A relatividade é, entre todas as características dos direitos fundamentais, a mais cobrada em provas.
Por isso, guarde o seguinte: não há direito fundamental absoluto! Todo direito sempre encontra limites em outros, também protegidos pela Constituição. É por isso que, em caso de conflito entre dois direitos, não haverá o sacrifício total de um em relação ao outro, mas redução proporcional de ambos, buscando-se, com isso, alcançar a finalidade da norma.
Os direitos fundamentais consagrados na CF/88 não podem ser abolidos por emenda à Constituição. Isso decorre do art. 60, § 4º, inciso IV, da CF/88.
E quais são os direitos fundamentais? A doutrina e a jurisprudência reconhecem que eles estão presentes em vários dispositivos da CF/88. Além do rol de direitos e garantias individuais do art. 5º, os demais direitos fundamentais (coletivos, políticos e sociais), bem como os direitos dos contribuintes, são considerados direitos fundamentais e, portanto, insuscetíveis de serem abolidos por mudança na redação da CF/88.

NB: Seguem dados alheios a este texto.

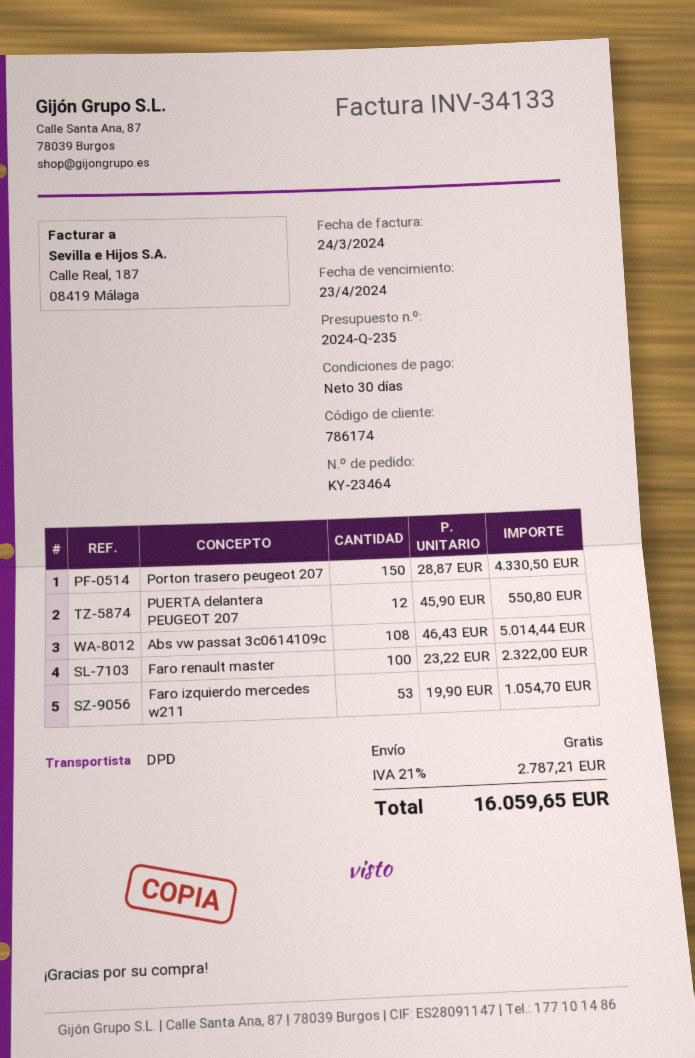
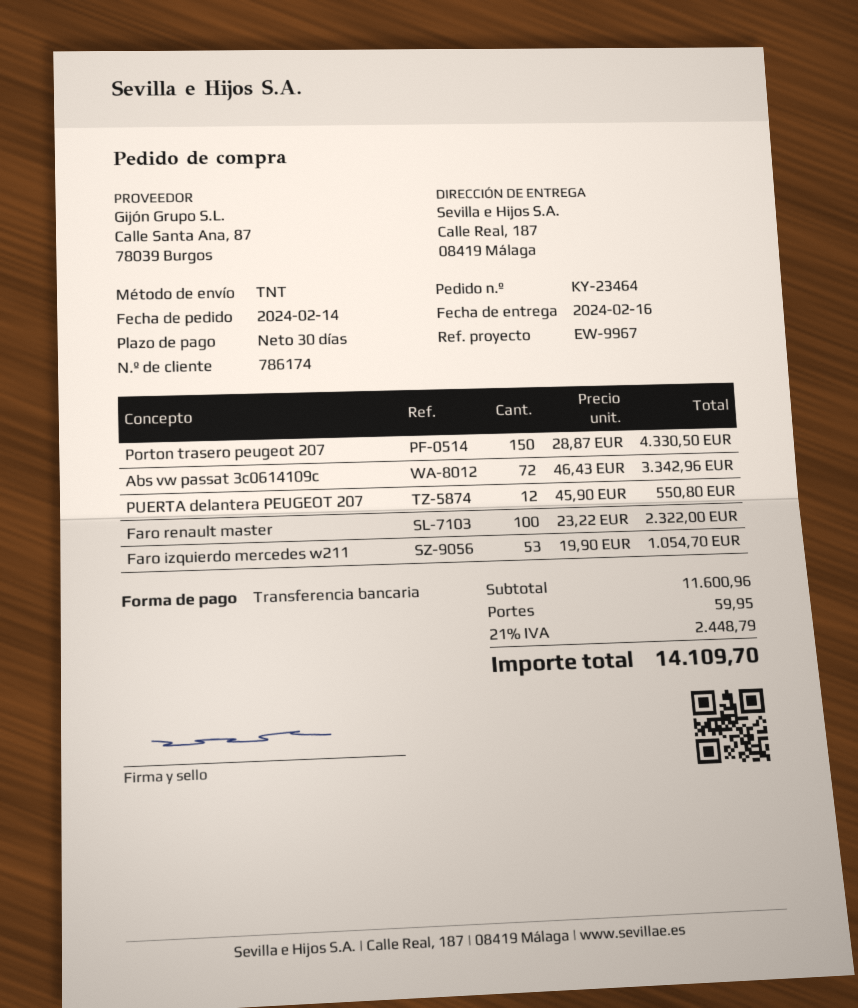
shipping method: DPD -> TNT
Abs vw passat 3c0614109c: 108 x 46.43 = 5014.44 -> 72 x 46.43 = 3342.96
shipping: 0.00 -> 59.95
tax: 21% = 2787.21 -> 21% = 2448.79
total: 16059.65 -> 14109.70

Direitos Fundamentais: Limites e Eficácias
A imposição de limites aos direitos fundamentais decorre da relatividade que estes possuem. Conforme já comentamos, nenhum direito fundamental é absoluto: eles encontram limites em outros direitos consagrados no texto constitucional.
Teorias sobre Limitações
- Teoria Interna (Absoluta): Limites são imanentes ao direito. O núcleo essencial é fixo.
- Teoria Externa (Relativa): Limites são definidos por fatores extrínsecos (colisão, ponderação). O núcleo essencial depende do caso concreto. Adotada no Brasil.
Teoria dos "Limites dos Limites"
Impede a violação do núcleo essencial dos direitos fundamentais pela lei. A lei pode restringir, mas não aniquilar o direito. Base para o controle de constitucionalidade via princípio da proporcionalidade.
Eficácia Horizontal dos Direitos Fundamentais
Até o século XX, acreditava-se que os direitos fundamentais se aplicavam apenas às relações entre o indivíduo e o Estado (eficácia vertical). A partir do século XX, surgiu a teoria da eficácia horizontal dos direitos fundamentais, estendendo sua aplicação também às relações entre particulares.
Teorias sobre a aplicação aos particulares:
- Eficácia Indireta e Mediata: Aplicam-se excepcionalmente, por meio de cláusulas gerais de direito privado. Incompatível com CF/88 (art. 5º, §1º - aplicabilidade imediata).
- Eficácia Direta e Imediata: Incidem diretamente nas relações entre particulares. Prevalece no Brasil (STF).
Eficácia Diagonal: Aplicação em relações assimétricas entre particulares (ex: relações de trabalho).
Os Direitos Fundamentais na Constituição Federal de 1988
Os direitos fundamentais estão previstos no Título II da CF/88 (arts. 5º a 17), conhecido como "Catálogo dos direitos fundamentais". Dividem-se em:
- Direitos e deveres individuais e coletivos (art. 5°).
- Direitos sociais (art. 6° - art. 11).
- Direitos de nacionalidade (art. 12-art. 13).
- Direitos políticos (art. 14 - art. 16).
- Direitos relacionados à existência, organização e participação em partidos políticos (art. 17).
Estas são espécies do gênero "direitos fundamentais".
O rol do Título II não é exaustivo (numerus apertus). Há outros direitos espalhados pela CF/88 (ex: direito ao meio ambiente - art. 225). Os do Título II são "direitos catalogados"; os de fora são "direitos não catalogados".